#### TASK MATERIAL

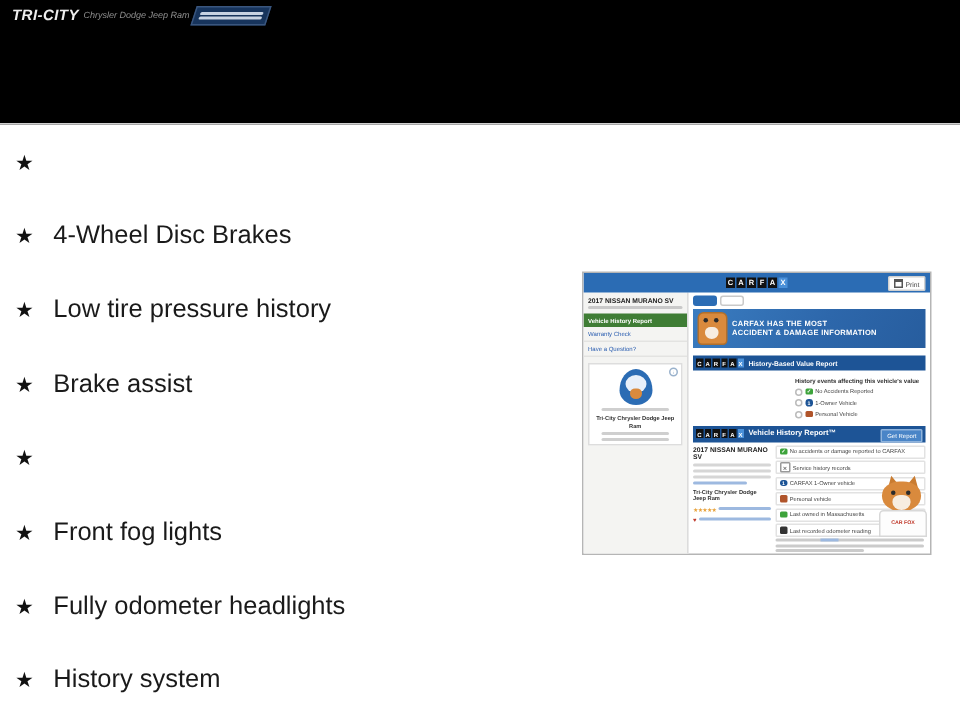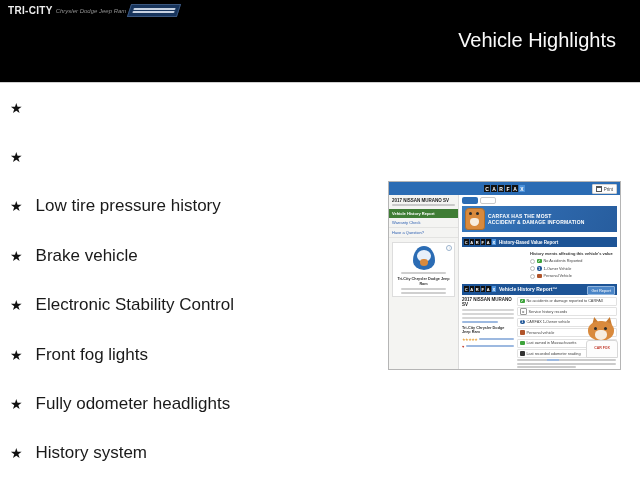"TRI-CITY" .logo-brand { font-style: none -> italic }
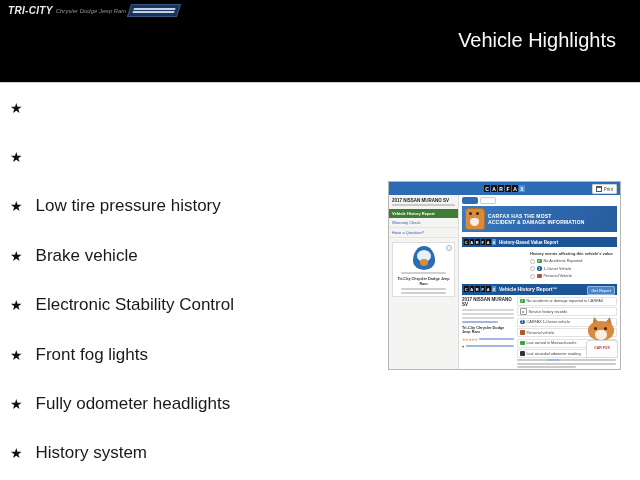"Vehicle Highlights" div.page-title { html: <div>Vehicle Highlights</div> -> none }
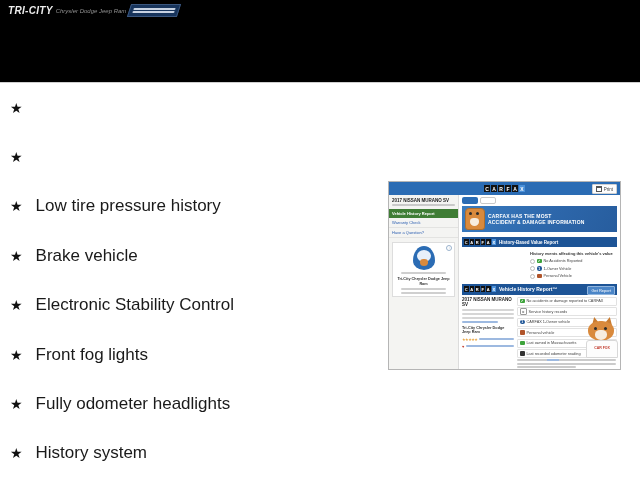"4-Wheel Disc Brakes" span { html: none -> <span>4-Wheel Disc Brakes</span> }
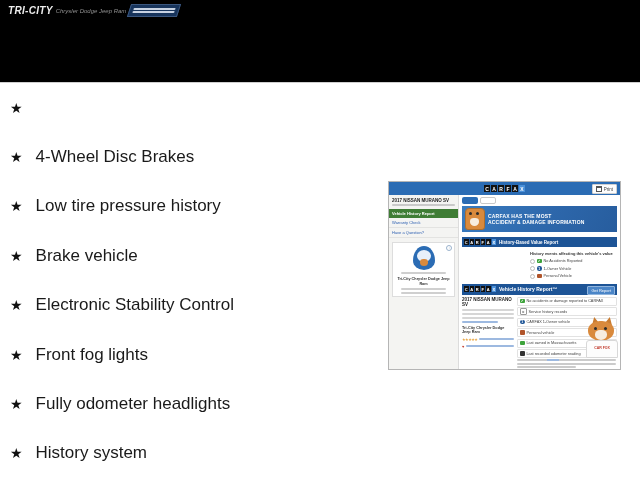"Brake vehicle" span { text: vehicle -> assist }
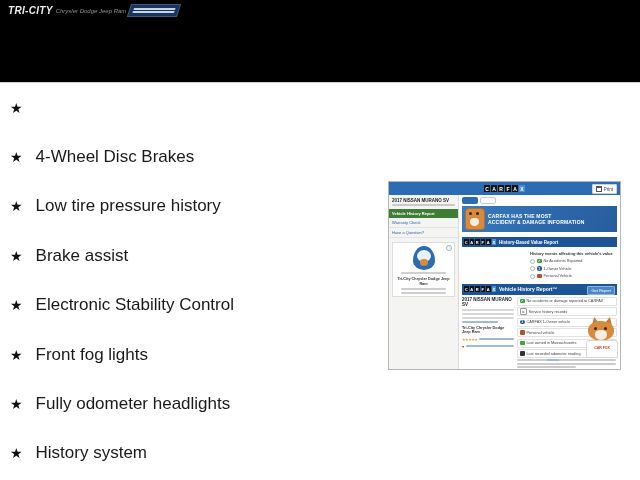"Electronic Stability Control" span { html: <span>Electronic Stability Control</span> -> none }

########

[EXERCISE DESCRIPTION] Pictures stay out; retype only the lines from the line containing "html: none ->" through the end of the listing, inclusive, exactly as they appear.

[TASK RESPONSE]
"4-Wheel Disc Brakes" span { html: none -> <span>4-Wheel Disc Brakes</span> }
"Brake vehicle" span { text: vehicle -> assist }
"Electronic Stability Control" span { html: <span>Electronic Stability Control</span> -> none }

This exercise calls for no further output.